### Assignment:
One line at a time, check the entries below for the word "Kevin", and copy each line that has it.

Version comparison data:
--------------------------------

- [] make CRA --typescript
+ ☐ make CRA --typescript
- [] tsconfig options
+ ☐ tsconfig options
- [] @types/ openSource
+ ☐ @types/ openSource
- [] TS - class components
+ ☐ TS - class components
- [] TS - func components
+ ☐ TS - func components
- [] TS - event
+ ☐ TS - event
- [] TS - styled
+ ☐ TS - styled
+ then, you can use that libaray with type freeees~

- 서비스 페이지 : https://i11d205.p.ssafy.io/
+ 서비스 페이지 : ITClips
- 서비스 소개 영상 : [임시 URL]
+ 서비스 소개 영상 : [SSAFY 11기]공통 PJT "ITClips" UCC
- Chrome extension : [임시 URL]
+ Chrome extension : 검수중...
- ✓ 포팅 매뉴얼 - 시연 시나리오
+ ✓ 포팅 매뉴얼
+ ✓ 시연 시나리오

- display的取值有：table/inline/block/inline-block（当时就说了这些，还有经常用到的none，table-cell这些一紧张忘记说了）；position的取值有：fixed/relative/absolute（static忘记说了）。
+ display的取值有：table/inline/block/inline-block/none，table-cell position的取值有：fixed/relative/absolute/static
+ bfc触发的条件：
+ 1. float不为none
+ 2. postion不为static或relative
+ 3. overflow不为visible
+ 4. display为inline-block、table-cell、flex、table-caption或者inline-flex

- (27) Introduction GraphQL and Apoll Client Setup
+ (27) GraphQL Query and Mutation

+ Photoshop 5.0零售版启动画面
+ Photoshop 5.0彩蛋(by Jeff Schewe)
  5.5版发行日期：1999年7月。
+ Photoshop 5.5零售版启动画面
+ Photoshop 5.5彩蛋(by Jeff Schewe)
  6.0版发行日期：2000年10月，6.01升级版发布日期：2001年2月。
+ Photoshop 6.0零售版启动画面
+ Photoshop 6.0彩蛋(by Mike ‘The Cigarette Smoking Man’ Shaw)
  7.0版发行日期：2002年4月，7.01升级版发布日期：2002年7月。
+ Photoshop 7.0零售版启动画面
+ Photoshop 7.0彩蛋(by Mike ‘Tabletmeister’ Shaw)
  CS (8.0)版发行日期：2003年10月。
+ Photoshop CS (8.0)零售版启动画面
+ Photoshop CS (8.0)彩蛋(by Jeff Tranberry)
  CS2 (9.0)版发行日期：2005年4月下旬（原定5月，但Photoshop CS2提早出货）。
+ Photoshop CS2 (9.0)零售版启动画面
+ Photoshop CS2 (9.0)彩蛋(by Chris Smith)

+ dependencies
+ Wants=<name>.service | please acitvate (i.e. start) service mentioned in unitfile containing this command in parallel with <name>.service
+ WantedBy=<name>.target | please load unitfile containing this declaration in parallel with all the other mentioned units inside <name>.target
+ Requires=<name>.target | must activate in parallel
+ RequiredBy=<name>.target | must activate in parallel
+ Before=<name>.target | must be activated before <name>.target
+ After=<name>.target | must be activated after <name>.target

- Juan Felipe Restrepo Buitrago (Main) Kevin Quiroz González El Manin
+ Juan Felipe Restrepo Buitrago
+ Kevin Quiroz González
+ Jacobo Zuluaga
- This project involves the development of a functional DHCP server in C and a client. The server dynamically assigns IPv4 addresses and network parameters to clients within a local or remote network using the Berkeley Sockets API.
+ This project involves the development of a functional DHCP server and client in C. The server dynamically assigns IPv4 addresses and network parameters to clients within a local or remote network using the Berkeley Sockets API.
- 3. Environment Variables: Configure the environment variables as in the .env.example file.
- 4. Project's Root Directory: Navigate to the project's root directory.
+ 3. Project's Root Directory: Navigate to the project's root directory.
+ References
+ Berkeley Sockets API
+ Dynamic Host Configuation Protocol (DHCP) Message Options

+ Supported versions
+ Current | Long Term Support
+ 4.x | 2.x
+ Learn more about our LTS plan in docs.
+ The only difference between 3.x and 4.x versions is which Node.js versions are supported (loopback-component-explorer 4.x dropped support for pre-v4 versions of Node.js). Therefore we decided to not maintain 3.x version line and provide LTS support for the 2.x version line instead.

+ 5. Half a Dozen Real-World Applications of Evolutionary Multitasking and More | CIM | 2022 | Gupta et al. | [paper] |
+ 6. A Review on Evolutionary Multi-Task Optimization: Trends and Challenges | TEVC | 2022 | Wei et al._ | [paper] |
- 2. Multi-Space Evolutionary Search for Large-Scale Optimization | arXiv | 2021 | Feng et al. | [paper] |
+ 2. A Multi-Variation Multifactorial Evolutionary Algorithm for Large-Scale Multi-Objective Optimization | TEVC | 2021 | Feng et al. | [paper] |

--------------------------------

### Written answer:
- Juan Felipe Restrepo Buitrago (Main) Kevin Quiroz González El Manin
+ Kevin Quiroz González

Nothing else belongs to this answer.